■ TASK TO COMPLETE: Check each line of the records below for the word "Earrings" and copy those where it appears.

■ EXERCISE DATA:
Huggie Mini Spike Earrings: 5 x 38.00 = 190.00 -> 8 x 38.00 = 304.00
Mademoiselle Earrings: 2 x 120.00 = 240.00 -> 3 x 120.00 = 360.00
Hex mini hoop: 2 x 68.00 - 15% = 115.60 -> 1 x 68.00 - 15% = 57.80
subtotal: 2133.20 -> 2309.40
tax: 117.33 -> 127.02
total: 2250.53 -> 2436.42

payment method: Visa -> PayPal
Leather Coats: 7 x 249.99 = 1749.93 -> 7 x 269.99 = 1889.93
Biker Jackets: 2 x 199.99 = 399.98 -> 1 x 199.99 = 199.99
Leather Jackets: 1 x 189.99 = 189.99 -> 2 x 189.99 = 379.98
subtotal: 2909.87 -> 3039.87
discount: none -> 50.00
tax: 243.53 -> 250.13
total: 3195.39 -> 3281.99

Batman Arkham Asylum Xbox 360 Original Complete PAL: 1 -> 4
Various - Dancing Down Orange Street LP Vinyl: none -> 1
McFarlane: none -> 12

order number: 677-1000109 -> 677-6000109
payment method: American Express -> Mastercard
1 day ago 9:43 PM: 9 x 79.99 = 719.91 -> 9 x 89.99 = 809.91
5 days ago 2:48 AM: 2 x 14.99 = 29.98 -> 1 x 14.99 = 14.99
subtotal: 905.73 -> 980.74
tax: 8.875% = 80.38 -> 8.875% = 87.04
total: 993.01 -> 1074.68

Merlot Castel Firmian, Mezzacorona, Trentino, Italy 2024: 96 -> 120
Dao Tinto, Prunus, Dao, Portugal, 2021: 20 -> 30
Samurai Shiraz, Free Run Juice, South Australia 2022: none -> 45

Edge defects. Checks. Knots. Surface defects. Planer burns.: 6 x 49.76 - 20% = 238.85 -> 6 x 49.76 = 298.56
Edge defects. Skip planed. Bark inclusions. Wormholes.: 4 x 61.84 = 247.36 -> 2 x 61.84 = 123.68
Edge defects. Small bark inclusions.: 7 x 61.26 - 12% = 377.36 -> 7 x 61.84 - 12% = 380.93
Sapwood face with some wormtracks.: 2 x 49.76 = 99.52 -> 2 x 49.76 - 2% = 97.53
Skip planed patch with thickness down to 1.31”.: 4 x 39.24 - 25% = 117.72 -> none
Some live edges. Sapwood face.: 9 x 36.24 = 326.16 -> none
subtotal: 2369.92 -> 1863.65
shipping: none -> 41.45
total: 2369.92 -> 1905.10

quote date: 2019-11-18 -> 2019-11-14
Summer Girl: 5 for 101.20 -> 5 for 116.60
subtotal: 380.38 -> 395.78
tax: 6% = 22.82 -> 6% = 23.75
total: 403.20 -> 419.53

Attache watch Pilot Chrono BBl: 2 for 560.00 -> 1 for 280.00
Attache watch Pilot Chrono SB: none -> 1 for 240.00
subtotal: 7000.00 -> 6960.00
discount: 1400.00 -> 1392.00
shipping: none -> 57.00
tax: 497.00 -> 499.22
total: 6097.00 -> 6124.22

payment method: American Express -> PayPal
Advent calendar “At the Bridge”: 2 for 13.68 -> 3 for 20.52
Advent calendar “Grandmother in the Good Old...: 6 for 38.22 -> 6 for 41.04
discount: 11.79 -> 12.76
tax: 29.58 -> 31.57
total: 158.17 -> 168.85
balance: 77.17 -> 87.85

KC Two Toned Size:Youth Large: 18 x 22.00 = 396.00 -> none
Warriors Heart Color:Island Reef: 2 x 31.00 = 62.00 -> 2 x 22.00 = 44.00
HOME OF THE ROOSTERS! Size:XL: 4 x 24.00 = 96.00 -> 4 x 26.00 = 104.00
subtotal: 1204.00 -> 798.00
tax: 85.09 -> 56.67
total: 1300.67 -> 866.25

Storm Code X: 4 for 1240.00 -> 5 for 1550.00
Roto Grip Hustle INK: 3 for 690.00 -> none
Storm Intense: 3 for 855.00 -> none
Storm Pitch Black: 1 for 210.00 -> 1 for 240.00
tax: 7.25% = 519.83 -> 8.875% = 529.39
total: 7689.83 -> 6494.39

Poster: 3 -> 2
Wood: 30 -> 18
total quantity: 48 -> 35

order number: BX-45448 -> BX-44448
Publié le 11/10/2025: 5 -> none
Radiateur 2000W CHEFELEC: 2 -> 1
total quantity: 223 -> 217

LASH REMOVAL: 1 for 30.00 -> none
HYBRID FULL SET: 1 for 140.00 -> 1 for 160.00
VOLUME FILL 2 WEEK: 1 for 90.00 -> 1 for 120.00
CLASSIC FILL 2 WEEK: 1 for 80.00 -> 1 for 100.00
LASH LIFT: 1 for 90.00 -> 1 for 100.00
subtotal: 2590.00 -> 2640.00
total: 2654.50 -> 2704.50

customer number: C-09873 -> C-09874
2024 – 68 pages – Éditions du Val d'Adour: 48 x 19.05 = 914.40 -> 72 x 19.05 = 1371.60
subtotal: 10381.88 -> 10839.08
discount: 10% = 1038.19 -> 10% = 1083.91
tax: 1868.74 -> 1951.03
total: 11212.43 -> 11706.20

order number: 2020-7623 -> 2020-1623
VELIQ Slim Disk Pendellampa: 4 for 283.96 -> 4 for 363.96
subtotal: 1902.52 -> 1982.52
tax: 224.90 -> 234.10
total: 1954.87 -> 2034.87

■ ANSWER BELOW:
Huggie Mini Spike Earrings: 5 x 38.00 = 190.00 -> 8 x 38.00 = 304.00
Mademoiselle Earrings: 2 x 120.00 = 240.00 -> 3 x 120.00 = 360.00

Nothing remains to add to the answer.